NanoChef is an AI framework for virtual experimentation and autonomous materials discovery. With support for MatBERT embeddings, neural surrogate modeling, and high-throughput virtual experiments, NanoChef enables intelligent synthesis exploration of complex design spaces via synthesis order and reaction conditions optimization.
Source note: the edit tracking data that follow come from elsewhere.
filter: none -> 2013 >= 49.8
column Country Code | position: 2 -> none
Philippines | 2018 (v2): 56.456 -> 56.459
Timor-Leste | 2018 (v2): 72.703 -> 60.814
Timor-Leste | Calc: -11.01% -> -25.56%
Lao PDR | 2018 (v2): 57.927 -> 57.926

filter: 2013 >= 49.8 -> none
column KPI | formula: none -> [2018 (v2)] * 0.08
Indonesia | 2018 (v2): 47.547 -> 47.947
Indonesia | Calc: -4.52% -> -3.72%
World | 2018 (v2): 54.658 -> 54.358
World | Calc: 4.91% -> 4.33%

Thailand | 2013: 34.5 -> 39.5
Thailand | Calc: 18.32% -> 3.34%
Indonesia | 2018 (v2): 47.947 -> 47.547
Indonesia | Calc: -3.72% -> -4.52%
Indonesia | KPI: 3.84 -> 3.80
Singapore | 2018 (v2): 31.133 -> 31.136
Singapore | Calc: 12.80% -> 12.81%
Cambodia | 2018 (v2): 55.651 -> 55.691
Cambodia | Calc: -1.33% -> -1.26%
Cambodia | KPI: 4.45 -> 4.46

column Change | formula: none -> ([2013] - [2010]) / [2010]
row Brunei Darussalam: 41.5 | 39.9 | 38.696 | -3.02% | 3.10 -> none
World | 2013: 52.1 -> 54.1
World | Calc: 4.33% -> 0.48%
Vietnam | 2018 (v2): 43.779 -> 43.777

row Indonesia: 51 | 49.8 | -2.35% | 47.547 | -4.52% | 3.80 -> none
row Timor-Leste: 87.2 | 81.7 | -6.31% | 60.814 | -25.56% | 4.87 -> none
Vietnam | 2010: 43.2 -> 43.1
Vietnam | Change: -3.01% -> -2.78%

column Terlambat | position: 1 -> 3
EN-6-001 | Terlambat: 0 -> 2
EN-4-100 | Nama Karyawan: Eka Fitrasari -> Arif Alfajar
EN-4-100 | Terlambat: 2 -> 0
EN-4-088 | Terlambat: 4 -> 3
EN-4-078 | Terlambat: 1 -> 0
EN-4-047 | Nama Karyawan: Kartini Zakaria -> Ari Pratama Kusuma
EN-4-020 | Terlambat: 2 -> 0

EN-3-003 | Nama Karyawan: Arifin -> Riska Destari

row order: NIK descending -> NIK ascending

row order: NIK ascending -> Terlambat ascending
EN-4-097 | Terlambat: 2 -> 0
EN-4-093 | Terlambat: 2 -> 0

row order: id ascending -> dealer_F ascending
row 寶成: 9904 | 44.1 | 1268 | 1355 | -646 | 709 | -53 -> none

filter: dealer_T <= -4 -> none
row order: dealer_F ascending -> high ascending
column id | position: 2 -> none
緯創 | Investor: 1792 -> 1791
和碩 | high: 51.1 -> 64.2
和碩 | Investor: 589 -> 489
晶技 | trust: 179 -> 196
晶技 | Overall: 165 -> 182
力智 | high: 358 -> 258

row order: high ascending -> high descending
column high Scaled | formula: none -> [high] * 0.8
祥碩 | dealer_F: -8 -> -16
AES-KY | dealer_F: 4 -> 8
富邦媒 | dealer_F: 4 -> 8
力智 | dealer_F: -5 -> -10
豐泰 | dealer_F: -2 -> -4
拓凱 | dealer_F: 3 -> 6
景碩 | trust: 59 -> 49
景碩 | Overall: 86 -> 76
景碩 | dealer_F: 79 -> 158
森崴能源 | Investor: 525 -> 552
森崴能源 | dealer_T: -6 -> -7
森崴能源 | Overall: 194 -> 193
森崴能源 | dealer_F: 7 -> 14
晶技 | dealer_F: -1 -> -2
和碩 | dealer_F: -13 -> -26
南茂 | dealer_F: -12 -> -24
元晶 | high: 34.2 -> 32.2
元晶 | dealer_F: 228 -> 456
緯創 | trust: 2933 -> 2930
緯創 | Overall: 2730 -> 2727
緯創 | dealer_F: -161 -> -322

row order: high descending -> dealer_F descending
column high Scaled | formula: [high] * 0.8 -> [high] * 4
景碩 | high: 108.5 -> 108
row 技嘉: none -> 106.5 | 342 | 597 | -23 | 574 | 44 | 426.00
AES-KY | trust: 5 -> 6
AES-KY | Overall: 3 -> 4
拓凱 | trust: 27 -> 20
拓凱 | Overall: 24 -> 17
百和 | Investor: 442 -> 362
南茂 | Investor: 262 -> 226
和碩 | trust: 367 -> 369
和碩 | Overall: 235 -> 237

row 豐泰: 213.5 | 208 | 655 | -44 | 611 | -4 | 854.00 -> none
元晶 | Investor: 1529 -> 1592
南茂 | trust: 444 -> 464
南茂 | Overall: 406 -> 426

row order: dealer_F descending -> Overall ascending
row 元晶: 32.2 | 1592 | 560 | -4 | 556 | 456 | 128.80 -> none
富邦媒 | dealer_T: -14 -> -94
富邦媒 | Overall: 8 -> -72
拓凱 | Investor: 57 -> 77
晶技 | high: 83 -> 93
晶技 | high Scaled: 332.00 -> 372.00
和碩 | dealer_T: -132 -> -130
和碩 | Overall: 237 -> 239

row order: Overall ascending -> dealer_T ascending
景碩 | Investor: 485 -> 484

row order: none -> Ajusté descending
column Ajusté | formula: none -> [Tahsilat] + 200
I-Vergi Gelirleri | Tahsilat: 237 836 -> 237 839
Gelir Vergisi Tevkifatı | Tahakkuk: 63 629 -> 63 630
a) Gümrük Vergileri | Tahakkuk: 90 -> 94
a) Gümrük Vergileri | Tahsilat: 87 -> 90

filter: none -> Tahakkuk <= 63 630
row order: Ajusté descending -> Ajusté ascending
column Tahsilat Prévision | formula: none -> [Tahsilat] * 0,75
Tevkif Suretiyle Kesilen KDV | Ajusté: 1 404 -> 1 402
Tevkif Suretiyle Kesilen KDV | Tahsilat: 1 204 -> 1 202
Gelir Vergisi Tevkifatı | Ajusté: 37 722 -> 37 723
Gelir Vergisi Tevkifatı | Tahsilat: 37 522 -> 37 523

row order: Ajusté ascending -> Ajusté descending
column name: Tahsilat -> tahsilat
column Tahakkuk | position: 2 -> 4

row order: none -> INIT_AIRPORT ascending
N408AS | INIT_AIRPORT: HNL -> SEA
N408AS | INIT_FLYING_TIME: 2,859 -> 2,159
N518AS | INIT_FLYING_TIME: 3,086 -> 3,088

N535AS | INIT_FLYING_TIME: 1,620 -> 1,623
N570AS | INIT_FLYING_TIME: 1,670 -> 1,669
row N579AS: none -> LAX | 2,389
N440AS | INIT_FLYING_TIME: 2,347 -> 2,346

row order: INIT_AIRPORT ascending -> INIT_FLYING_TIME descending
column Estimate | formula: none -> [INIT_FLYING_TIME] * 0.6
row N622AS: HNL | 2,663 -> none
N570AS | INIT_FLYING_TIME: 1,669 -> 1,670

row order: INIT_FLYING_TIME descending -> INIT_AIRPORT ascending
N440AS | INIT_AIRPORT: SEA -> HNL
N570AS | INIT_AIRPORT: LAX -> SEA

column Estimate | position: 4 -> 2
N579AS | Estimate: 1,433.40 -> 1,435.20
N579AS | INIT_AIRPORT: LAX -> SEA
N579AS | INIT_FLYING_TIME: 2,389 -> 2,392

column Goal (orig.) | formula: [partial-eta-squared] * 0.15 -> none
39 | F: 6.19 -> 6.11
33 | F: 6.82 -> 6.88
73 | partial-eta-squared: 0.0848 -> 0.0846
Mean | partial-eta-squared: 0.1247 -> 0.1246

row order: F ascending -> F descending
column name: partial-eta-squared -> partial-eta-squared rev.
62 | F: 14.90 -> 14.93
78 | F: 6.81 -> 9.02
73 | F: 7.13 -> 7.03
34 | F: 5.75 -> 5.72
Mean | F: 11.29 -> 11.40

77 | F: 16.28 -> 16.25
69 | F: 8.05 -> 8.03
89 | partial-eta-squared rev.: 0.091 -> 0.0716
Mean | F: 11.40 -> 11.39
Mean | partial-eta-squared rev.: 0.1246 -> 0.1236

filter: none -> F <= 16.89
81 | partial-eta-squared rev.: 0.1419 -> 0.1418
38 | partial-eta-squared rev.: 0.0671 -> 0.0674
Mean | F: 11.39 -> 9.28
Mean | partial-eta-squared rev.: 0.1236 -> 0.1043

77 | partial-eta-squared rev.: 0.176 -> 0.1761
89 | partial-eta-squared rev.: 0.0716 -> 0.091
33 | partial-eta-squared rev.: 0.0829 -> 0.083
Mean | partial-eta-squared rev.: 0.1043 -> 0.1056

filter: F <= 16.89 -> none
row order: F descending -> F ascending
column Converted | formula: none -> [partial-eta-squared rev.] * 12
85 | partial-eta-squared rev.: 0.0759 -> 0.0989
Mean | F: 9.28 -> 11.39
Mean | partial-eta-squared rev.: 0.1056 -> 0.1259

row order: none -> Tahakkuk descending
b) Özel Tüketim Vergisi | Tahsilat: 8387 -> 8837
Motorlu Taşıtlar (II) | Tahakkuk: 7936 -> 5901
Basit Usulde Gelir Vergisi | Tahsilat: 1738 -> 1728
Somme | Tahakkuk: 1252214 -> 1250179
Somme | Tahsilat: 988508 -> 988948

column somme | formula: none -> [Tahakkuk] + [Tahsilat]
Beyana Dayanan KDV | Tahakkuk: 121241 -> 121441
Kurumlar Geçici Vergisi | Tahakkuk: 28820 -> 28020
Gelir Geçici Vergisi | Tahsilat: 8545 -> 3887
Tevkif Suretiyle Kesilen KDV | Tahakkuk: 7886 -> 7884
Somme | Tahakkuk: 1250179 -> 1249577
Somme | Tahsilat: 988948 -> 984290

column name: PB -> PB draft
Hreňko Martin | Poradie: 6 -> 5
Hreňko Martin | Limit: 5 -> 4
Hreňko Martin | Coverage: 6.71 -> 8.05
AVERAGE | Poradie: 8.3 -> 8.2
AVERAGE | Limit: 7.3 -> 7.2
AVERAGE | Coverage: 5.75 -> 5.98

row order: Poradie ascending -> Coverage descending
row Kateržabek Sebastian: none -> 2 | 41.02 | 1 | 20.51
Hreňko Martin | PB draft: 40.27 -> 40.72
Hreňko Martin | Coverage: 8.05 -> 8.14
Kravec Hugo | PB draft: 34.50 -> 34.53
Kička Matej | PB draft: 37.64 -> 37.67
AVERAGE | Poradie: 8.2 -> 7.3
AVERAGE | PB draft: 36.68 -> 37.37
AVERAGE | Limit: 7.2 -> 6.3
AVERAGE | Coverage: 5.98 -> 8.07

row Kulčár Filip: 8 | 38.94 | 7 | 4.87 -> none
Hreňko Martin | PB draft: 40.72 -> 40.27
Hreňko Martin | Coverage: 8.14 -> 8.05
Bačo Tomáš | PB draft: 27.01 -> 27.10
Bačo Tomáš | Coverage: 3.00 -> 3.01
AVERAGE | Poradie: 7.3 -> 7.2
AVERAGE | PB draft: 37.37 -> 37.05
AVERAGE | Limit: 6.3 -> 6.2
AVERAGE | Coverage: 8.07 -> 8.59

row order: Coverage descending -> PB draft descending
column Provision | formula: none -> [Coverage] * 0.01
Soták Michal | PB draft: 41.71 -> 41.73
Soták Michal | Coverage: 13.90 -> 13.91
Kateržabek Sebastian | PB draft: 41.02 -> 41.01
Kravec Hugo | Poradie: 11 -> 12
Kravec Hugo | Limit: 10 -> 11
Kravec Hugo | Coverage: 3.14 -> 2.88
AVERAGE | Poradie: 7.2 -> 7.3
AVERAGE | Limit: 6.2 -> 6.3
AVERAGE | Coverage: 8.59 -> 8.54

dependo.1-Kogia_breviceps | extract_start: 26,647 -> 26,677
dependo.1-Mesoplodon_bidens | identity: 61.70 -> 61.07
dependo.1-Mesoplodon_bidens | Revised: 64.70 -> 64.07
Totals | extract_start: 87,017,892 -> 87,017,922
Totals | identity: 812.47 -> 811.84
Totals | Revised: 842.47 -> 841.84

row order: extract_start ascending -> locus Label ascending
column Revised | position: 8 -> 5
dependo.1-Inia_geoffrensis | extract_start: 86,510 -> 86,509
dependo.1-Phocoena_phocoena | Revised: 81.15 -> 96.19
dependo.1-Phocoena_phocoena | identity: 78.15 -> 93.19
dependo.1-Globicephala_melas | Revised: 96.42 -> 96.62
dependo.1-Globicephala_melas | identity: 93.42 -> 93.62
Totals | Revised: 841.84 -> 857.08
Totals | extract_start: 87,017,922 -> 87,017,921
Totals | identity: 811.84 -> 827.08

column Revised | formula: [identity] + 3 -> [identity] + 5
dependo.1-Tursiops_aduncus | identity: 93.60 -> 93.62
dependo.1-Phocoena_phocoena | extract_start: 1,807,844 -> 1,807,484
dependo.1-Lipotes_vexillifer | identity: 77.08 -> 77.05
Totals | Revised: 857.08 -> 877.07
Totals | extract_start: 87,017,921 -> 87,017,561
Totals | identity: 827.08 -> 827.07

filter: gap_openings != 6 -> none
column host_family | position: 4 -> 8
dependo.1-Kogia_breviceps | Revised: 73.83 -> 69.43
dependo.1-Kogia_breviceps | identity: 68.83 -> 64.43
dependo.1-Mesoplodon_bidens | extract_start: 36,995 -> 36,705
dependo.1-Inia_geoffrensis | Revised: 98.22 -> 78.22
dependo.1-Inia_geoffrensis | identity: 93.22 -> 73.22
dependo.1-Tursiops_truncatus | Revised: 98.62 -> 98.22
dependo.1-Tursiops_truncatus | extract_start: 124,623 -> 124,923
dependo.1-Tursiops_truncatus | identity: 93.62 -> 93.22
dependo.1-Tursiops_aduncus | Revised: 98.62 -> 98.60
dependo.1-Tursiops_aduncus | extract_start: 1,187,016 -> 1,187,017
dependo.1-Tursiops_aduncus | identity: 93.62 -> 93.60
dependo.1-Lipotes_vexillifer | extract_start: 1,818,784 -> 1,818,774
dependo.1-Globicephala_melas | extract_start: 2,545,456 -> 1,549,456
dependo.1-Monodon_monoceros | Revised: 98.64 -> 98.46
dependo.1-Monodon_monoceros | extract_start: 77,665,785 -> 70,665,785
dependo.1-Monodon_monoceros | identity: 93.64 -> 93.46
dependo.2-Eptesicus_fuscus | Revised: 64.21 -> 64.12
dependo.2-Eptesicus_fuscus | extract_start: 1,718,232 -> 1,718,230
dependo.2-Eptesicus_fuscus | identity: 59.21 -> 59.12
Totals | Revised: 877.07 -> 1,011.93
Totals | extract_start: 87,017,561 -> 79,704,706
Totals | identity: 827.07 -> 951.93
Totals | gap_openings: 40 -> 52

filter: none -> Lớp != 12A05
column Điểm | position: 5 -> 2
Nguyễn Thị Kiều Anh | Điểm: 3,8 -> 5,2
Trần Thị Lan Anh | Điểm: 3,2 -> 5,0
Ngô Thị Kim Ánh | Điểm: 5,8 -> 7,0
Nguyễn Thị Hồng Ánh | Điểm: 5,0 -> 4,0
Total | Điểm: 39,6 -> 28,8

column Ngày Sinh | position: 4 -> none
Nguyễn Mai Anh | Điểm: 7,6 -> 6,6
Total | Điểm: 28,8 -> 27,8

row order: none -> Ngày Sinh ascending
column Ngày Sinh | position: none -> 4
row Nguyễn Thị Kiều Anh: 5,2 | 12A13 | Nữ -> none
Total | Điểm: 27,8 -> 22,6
Whether you're optimizing synthesis conditions or testing surrogate models, NanoChef provides a modular and extensible platform for scientific automation.

📦 Installation

Requirements

Python 3.9+
See requirements.txt for full dependency list.

NanoChef Setup

git clone https://github.com/KIST-CSRC/NanoChef.git
cd NanoChef
conda create -n NanoChef python=3.9
conda activate NanoChef
pip install -r requirements.txt

Windows users can install using .bat file, as below:

install_package_with_git.bat

MatBERT² Setup

We tried to generate reagent vector using MatBERT, pretrained model.

To use MatBERT, download these files into a folder:

export MODEL_PATH="Your path"
mkdir $MODEL_PATH/matbert-base-cased $MODEL_PATH/matbert-base-uncased

curl -# -o $MODEL_PATH/matbert-base-cased/config.json https://cedergroup-share.s3-us-west-2.amazonaws.com/public/MatBERT/model_2Mpapers_cased_30522_wd/config.json
curl -# -o $MODEL_PATH/matbert-base-cased/vocab.txt https://cedergroup-share.s3-us-west-2.amazonaws.com/public/MatBERT/model_2Mpapers_cased_30522_wd/vocab.txt
curl -# -o $MODEL_PATH/matbert-base-cased/pytorch_model.bin https://cedergroup-share.s3-us-west-2.amazonaws.com/public/MatBERT/model_2Mpapers_cased_30522_wd/pytorch_model.bin

curl -# -o $MODEL_PATH/matbert-base-uncased/config.json https://cedergroup-share.s3-us-west-2.amazonaws.com/public/MatBERT/model_2Mpapers_uncased_30522_wd/config.json
curl -# -o $MODEL_PATH/matbert-base-uncased/vocab.txt https://cedergroup-share.s3-us-west-2.amazonaws.com/public/MatBERT/model_2Mpapers_uncased_30522_wd/vocab.txt
curl -# -o $MODEL_PATH/matbert-base-uncased/pytorch_model.bin https://cedergroup-share.s3-us-west-2.amazonaws.com/public/MatBERT/model_2Mpapers_uncased_30522_wd/pytorch_model.bin

Then some folder will generate, as below.

NanoChef/
...
├── matbert-base-cased/
├── matbert-base-uncased/
...

Olympus³ Setup

Our virtual experiments was based on Olympus environments, diverse and many virtual spaces.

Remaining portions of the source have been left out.